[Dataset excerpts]
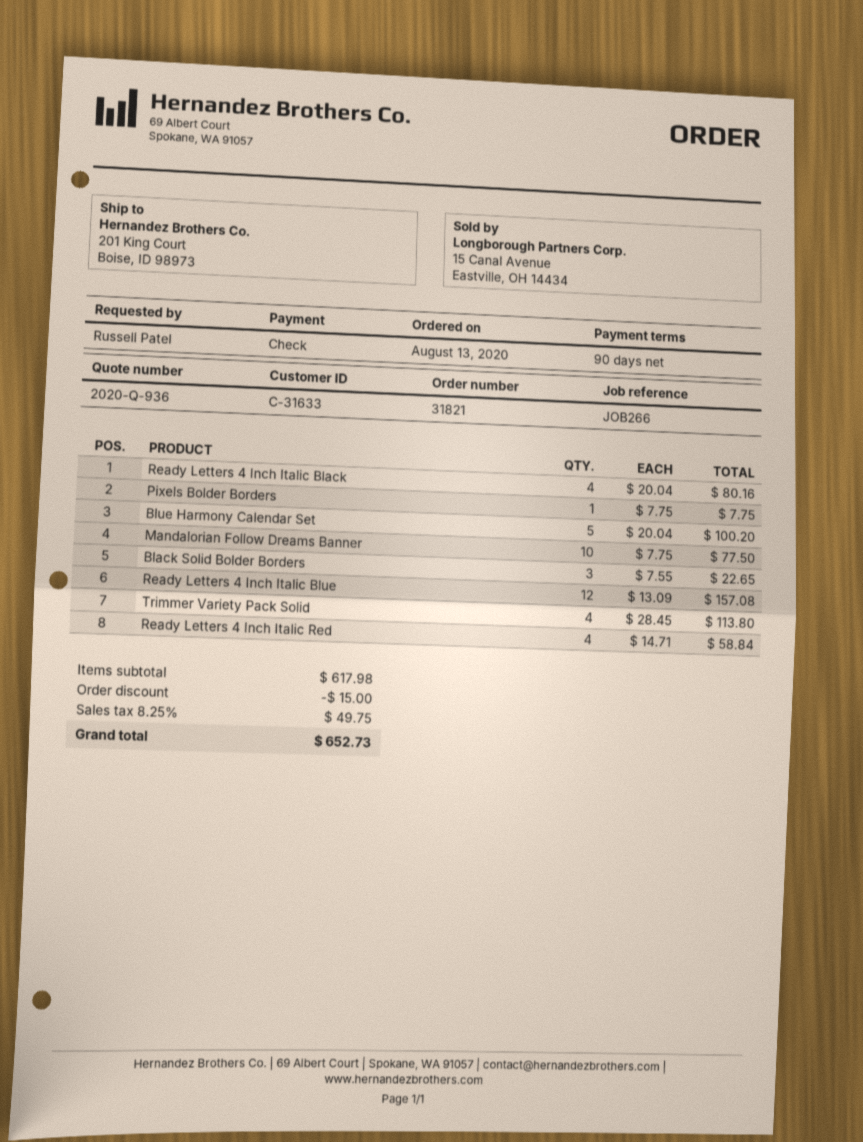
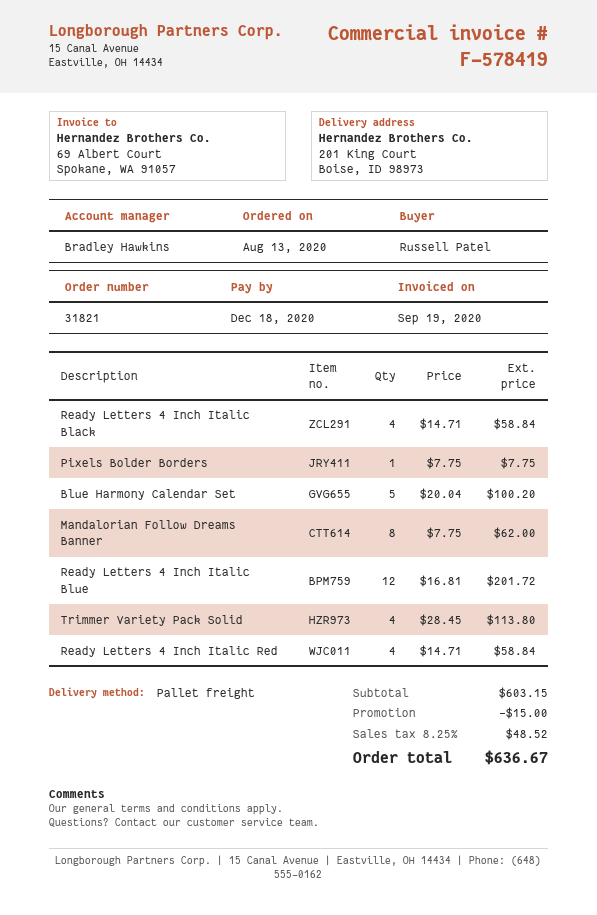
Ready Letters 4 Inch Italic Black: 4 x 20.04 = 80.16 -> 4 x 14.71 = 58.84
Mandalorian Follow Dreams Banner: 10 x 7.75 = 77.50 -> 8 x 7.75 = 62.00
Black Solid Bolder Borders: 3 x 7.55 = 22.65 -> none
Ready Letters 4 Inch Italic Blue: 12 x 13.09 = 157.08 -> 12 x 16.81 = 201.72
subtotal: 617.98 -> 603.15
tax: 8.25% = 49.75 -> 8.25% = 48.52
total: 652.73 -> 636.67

--

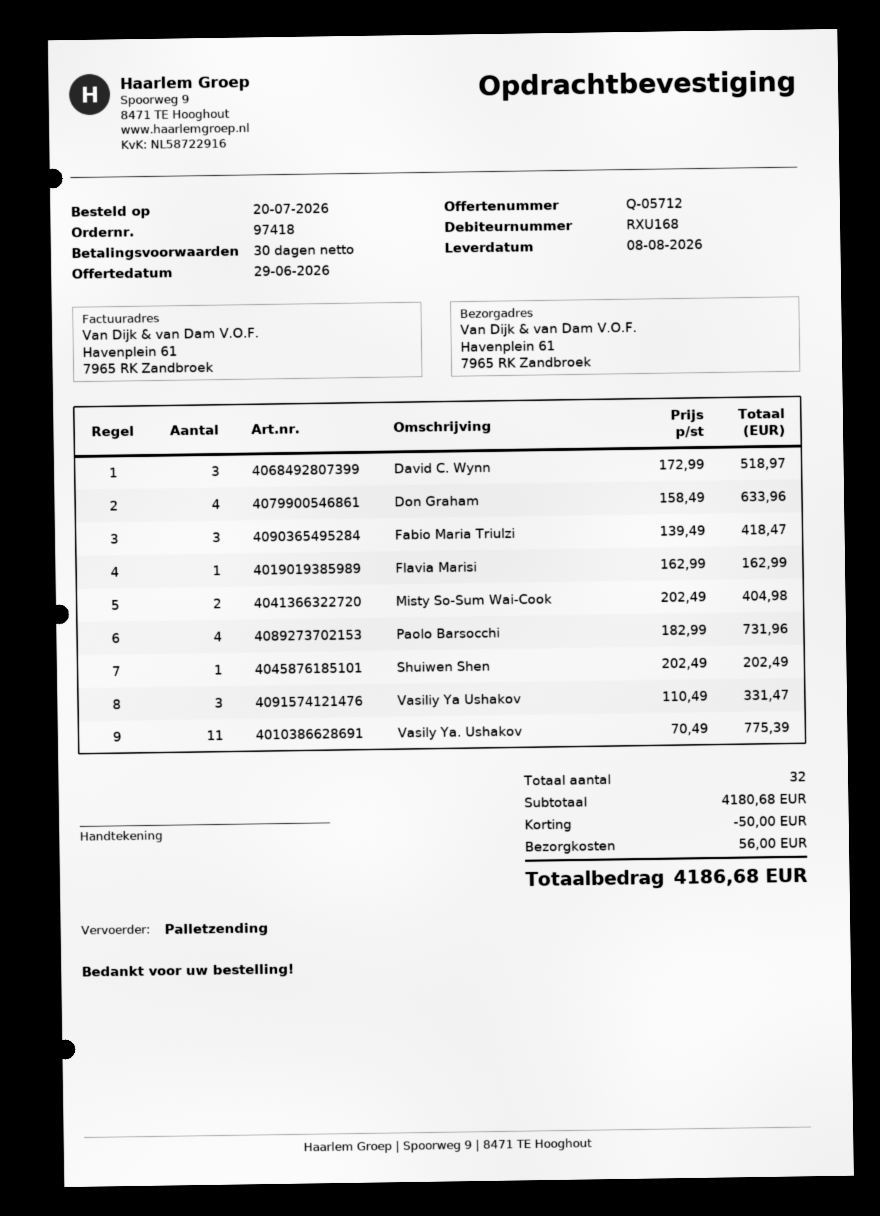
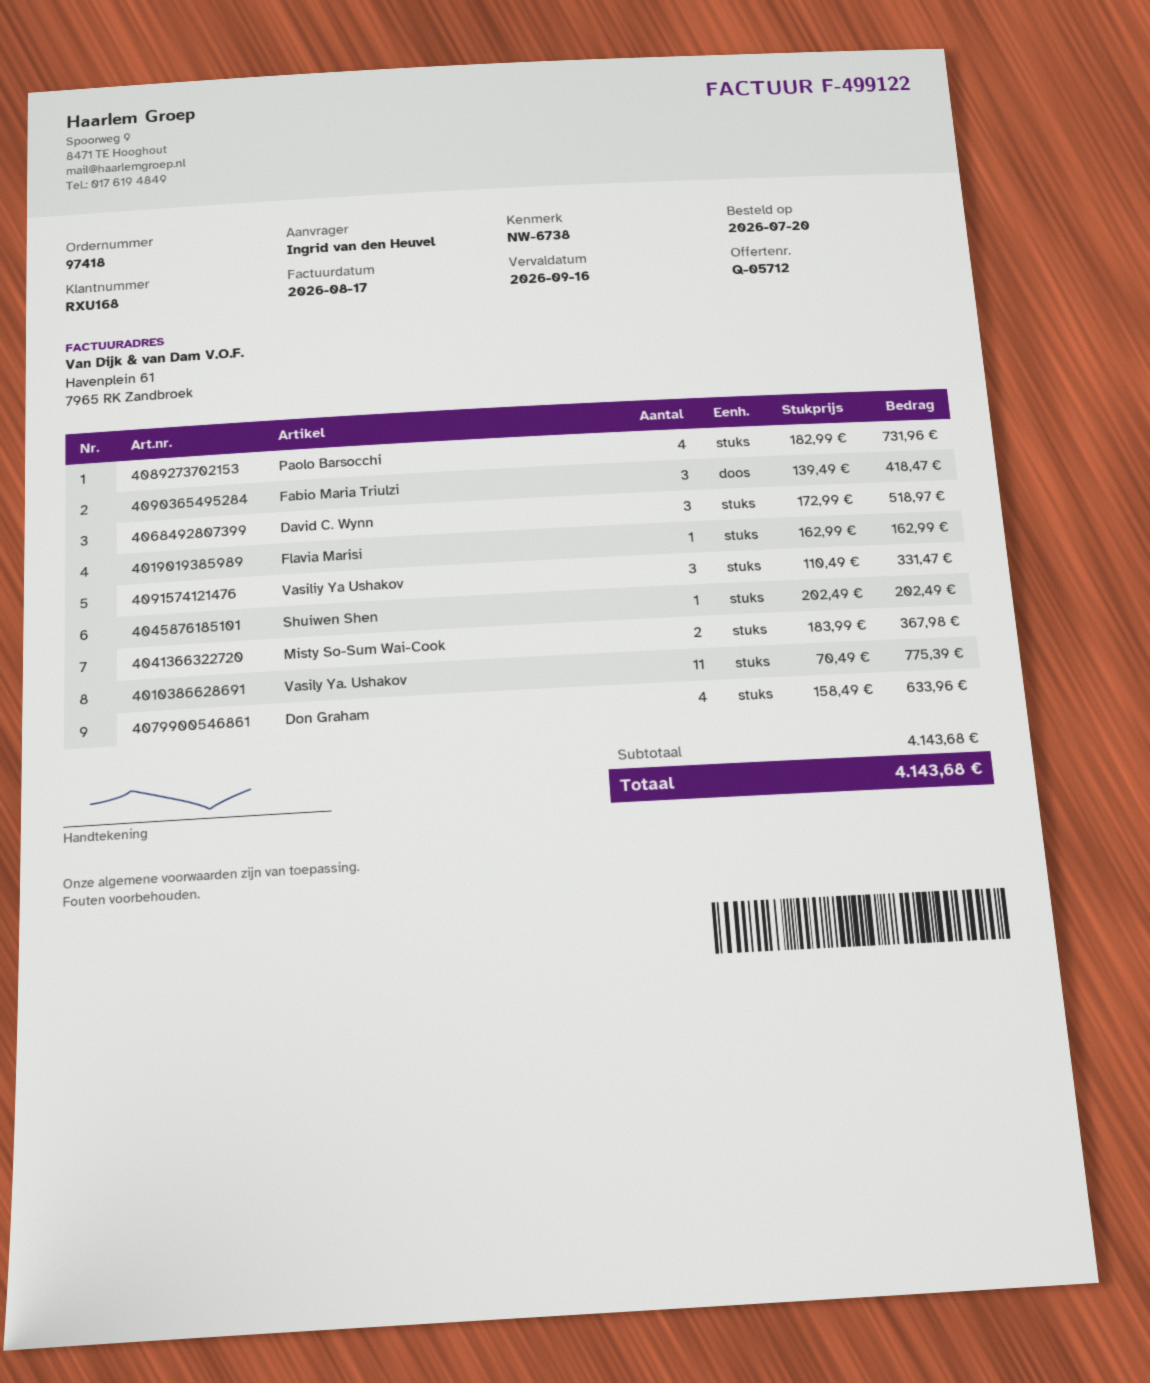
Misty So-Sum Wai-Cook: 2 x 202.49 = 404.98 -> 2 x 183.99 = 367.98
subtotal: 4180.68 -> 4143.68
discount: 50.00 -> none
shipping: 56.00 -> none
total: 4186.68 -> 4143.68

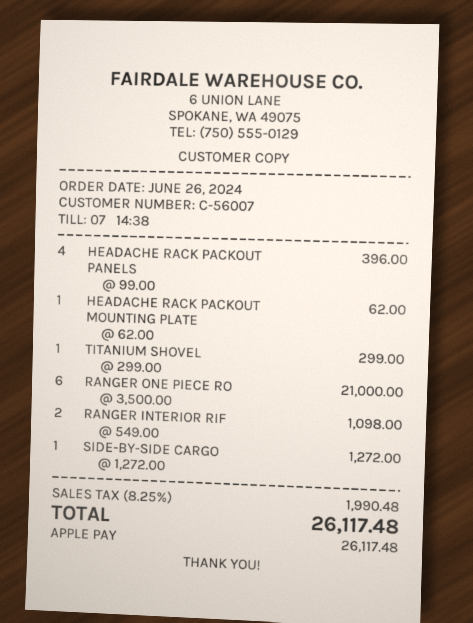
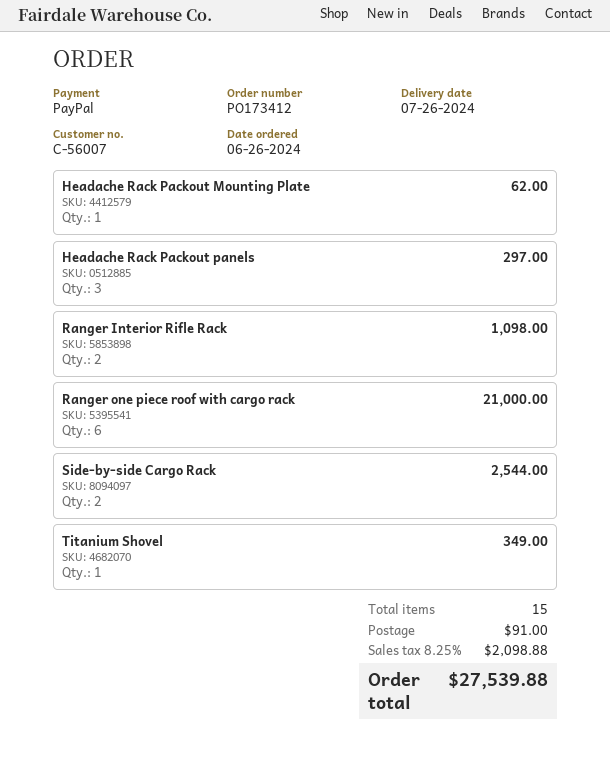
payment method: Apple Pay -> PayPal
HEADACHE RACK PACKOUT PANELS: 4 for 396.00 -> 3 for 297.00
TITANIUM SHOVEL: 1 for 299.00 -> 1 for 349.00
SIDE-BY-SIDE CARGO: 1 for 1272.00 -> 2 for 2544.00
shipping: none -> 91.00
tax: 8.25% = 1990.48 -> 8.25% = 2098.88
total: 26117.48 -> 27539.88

| What to do |
Show every line above where "Italic" is found.

| Answer section |
Ready Letters 4 Inch Italic Black: 4 x 20.04 = 80.16 -> 4 x 14.71 = 58.84
Ready Letters 4 Inch Italic Blue: 12 x 13.09 = 157.08 -> 12 x 16.81 = 201.72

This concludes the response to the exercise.